◆ YOUR TASK:
All records given below must be printed word for word.

Detected change data:
__________________________________________________

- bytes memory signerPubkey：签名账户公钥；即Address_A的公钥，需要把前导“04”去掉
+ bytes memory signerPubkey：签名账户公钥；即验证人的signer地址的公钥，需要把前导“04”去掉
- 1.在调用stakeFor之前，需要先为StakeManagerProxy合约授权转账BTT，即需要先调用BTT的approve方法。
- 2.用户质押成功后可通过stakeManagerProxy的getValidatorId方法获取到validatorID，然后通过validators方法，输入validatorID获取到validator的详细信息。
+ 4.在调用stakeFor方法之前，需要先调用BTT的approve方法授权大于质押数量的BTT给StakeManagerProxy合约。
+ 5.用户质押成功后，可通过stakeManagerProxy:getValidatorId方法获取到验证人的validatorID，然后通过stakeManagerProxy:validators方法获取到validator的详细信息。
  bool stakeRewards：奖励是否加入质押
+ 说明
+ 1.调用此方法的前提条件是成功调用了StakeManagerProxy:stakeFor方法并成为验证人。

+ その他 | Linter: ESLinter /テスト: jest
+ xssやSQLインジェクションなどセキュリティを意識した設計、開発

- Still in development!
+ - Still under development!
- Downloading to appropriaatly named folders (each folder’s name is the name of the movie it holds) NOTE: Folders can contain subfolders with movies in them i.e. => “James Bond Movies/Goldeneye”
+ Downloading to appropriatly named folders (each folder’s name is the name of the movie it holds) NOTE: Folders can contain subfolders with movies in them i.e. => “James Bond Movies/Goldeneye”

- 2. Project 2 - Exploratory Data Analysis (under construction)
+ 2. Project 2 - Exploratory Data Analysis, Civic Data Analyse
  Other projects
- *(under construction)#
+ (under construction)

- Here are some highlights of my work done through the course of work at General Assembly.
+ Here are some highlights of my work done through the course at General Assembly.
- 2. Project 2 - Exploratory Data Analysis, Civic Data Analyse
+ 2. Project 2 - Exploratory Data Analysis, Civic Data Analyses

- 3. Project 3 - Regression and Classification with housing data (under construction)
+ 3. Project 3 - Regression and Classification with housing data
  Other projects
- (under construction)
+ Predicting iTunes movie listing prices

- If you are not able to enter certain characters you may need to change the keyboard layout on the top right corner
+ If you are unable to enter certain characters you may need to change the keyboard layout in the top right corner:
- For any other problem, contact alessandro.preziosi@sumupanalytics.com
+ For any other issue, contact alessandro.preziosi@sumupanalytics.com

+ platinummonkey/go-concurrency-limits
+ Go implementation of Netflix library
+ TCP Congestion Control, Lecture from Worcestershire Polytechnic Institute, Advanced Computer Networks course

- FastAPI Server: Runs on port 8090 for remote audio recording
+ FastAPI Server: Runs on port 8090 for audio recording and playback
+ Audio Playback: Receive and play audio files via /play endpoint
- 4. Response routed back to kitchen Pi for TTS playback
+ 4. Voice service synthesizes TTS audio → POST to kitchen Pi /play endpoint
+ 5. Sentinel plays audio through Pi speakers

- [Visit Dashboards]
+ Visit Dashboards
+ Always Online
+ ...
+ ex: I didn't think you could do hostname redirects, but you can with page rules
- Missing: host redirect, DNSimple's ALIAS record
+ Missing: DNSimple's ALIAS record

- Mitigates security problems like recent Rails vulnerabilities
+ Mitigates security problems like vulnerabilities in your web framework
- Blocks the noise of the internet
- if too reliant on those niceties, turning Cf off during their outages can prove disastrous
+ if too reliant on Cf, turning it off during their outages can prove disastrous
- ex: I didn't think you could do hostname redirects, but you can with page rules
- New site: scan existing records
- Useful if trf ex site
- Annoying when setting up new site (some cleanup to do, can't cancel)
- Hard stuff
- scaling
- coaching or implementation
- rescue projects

__________________________________________________

◆ ANSWER TO THIS PROBLEM:
- bytes memory signerPubkey：签名账户公钥；即Address_A的公钥，需要把前导“04”去掉
+ bytes memory signerPubkey：签名账户公钥；即验证人的signer地址的公钥，需要把前导“04”去掉
- 1.在调用stakeFor之前，需要先为StakeManagerProxy合约授权转账BTT，即需要先调用BTT的approve方法。
- 2.用户质押成功后可通过stakeManagerProxy的getValidatorId方法获取到validatorID，然后通过validators方法，输入validatorID获取到validator的详细信息。
+ 4.在调用stakeFor方法之前，需要先调用BTT的approve方法授权大于质押数量的BTT给StakeManagerProxy合约。
+ 5.用户质押成功后，可通过stakeManagerProxy:getValidatorId方法获取到验证人的validatorID，然后通过stakeManagerProxy:validators方法获取到validator的详细信息。
  bool stakeRewards：奖励是否加入质押
+ 说明
+ 1.调用此方法的前提条件是成功调用了StakeManagerProxy:stakeFor方法并成为验证人。

+ その他 | Linter: ESLinter /テスト: jest
+ xssやSQLインジェクションなどセキュリティを意識した設計、開発

- Still in development!
+ - Still under development!
- Downloading to appropriaatly named folders (each folder’s name is the name of the movie it holds) NOTE: Folders can contain subfolders with movies in them i.e. => “James Bond Movies/Goldeneye”
+ Downloading to appropriatly named folders (each folder’s name is the name of the movie it holds) NOTE: Folders can contain subfolders with movies in them i.e. => “James Bond Movies/Goldeneye”

- 2. Project 2 - Exploratory Data Analysis (under construction)
+ 2. Project 2 - Exploratory Data Analysis, Civic Data Analyse
  Other projects
- *(under construction)#
+ (under construction)

- Here are some highlights of my work done through the course of work at General Assembly.
+ Here are some highlights of my work done through the course at General Assembly.
- 2. Project 2 - Exploratory Data Analysis, Civic Data Analyse
+ 2. Project 2 - Exploratory Data Analysis, Civic Data Analyses

- 3. Project 3 - Regression and Classification with housing data (under construction)
+ 3. Project 3 - Regression and Classification with housing data
  Other projects
- (under construction)
+ Predicting iTunes movie listing prices

- If you are not able to enter certain characters you may need to change the keyboard layout on the top right corner
+ If you are unable to enter certain characters you may need to change the keyboard layout in the top right corner:
- For any other problem, contact alessandro.preziosi@sumupanalytics.com
+ For any other issue, contact alessandro.preziosi@sumupanalytics.com

+ platinummonkey/go-concurrency-limits
+ Go implementation of Netflix library
+ TCP Congestion Control, Lecture from Worcestershire Polytechnic Institute, Advanced Computer Networks course

- FastAPI Server: Runs on port 8090 for remote audio recording
+ FastAPI Server: Runs on port 8090 for audio recording and playback
+ Audio Playback: Receive and play audio files via /play endpoint
- 4. Response routed back to kitchen Pi for TTS playback
+ 4. Voice service synthesizes TTS audio → POST to kitchen Pi /play endpoint
+ 5. Sentinel plays audio through Pi speakers

- [Visit Dashboards]
+ Visit Dashboards
+ Always Online
+ ...
+ ex: I didn't think you could do hostname redirects, but you can with page rules
- Missing: host redirect, DNSimple's ALIAS record
+ Missing: DNSimple's ALIAS record

- Mitigates security problems like recent Rails vulnerabilities
+ Mitigates security problems like vulnerabilities in your web framework
- Blocks the noise of the internet
- if too reliant on those niceties, turning Cf off during their outages can prove disastrous
+ if too reliant on Cf, turning it off during their outages can prove disastrous
- ex: I didn't think you could do hostname redirects, but you can with page rules
- New site: scan existing records
- Useful if trf ex site
- Annoying when setting up new site (some cleanup to do, can't cancel)
- Hard stuff
- scaling
- coaching or implementation
- rescue projects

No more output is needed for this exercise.